The brief points out that the Court in Windsor struck down Section 3 of DOMA on due process and equal protection grounds, while at the same time strongly suggesting that the opposite-sex definition at issue in Windsor affected the equal dignity and equal treatment that same-sex couples are entitled to. Windsor, they write, recognized the dignity in all marriages, not only those where spouses are of the opposite-sex.
The plaintiffs write that the same rationalizations the Supreme Court disavowed in Windsor are used to defend Oklahoma’s ban on same-sex marriage: defending traditional marriage, preventing the redefinition of marriage, expressing moral disapproval of homosexuality, and other rationales similar to the ones at issue in the challenge to the federal definition of marriage. And they write that since Windsor held that discrimination that’s especially unusual and seems to be based on a bare desire to harm a politically unpopular group (quoting prior precedent using the most lenient rational basis test to strike down a federal law) this necessarily means that the reasons given to defend Oklahoma’s marriage ban should be viewed as more suspect.

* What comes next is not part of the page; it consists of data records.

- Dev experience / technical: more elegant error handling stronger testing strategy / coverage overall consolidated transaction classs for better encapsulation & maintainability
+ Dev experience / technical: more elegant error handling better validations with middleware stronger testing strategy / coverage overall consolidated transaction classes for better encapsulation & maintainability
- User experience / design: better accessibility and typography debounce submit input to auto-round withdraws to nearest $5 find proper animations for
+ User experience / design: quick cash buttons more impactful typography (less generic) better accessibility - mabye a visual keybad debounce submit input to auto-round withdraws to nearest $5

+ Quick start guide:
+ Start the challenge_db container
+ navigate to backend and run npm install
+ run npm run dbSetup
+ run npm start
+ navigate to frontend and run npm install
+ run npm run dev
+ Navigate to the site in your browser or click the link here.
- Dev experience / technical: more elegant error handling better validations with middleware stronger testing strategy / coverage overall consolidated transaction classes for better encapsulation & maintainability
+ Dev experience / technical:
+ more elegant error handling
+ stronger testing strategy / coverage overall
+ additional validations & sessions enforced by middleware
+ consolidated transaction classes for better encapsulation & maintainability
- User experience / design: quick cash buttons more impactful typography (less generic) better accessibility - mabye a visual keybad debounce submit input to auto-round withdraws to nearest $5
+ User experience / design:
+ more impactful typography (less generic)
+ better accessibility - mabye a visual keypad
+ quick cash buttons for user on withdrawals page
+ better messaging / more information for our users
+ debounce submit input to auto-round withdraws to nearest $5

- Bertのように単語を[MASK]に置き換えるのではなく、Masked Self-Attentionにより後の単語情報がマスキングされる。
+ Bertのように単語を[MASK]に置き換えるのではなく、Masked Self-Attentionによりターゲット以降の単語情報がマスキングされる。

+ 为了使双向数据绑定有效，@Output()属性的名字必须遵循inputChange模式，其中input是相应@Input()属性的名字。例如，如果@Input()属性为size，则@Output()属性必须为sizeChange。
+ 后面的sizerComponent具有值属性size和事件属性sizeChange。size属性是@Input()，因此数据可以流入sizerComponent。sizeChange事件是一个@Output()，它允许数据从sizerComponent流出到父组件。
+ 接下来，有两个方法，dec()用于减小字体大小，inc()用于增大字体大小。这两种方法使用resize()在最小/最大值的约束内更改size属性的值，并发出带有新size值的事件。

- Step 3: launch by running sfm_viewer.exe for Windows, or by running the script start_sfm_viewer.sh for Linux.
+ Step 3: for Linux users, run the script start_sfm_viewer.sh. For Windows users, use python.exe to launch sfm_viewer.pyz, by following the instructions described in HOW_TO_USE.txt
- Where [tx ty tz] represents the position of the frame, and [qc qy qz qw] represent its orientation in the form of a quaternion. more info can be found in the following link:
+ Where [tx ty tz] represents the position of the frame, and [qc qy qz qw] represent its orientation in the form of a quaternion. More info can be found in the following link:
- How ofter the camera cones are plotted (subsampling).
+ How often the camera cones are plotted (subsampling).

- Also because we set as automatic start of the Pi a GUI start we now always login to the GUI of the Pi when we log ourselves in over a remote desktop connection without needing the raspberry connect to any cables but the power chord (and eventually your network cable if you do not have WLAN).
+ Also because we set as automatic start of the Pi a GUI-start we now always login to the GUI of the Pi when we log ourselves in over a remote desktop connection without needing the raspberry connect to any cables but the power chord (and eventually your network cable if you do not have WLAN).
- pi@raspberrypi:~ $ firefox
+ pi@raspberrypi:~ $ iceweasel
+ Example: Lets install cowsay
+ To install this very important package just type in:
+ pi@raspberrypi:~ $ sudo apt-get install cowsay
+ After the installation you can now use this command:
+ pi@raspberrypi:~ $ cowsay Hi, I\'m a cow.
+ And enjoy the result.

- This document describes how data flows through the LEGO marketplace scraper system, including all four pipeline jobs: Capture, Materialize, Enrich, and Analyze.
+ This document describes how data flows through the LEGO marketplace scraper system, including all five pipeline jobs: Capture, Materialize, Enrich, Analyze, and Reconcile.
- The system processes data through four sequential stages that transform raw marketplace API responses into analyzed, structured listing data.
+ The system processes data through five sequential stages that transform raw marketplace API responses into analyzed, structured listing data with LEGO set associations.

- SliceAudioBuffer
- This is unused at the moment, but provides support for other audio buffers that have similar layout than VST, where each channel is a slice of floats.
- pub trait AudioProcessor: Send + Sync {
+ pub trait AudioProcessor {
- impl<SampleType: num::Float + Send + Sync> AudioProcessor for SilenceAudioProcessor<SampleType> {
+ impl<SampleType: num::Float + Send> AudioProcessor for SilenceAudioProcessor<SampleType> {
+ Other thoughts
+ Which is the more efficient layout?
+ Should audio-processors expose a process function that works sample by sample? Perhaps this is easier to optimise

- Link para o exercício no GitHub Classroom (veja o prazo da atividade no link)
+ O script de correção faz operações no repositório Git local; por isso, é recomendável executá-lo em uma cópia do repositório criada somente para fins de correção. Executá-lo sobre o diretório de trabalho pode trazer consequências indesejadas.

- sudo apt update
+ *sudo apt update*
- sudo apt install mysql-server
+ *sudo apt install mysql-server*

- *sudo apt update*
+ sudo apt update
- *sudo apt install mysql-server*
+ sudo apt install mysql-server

Also, along with the more animus-based rationales, the plaintiffs here point to the Windsor Court’s rejection of even the benign rationalizations offered in defense of Section 3 of DOMA. The Supreme Court rejected child-rearing, uniformity, and other rationales as a defense of the statute, holding instead that because Section 3 of DOMA is so unusual, it could only have been enacted to harm an unpopular group. And this is so even under rational basis review: the Supreme Court in Windsor only addressed heightened scrutiny in one sentence, suggesting that the debate on the level of scrutiny for classifications based on sexual orientation is still ongoing in the appeals courts; since the Court didn’t apply a higher level of scrutiny, it’s assumed that these laws wouldn’t withstand even rational basis review without a legitimate, non-animus-based purpose.
As other courts are beginning to note, DOMA Section 3′s demise means that same-sex married couples are now entitled to at least 1,138 federal rights that were blocked before the Supreme Court rendered its decision. Because of Windsor, same-sex couples living in states where same-sex marriage is banned remain excluded from receiving any of these rights, benefits, and responsibilities. The plaintiffs write that only striking down Oklahoma’s ban will remedy the violation of equal protection and allow same-sex couples the right to marry and receive these benefits just as opposite-sex couples can.
Last, the plaintiffs write that it “defies legal logic” to assume that Windsor‘s holdings can’t be applied to Section 2 of DOMA – the section that allows states to refuse to recognize same-sex marriages performed in states where it is legal. Oklahoma’s non-recognition of same-sex marriages performed elsewhere, they suggest, is a “double standard” that implicates equal protection questions just as Section 3′s discriminatory and animus-based treatment did. The two sections of DOMA work together as a legislative scheme to deny equal protection to same-sex married couples, and thus should both be invalidated.
The remaining filings in this case are due the last two weeks of August.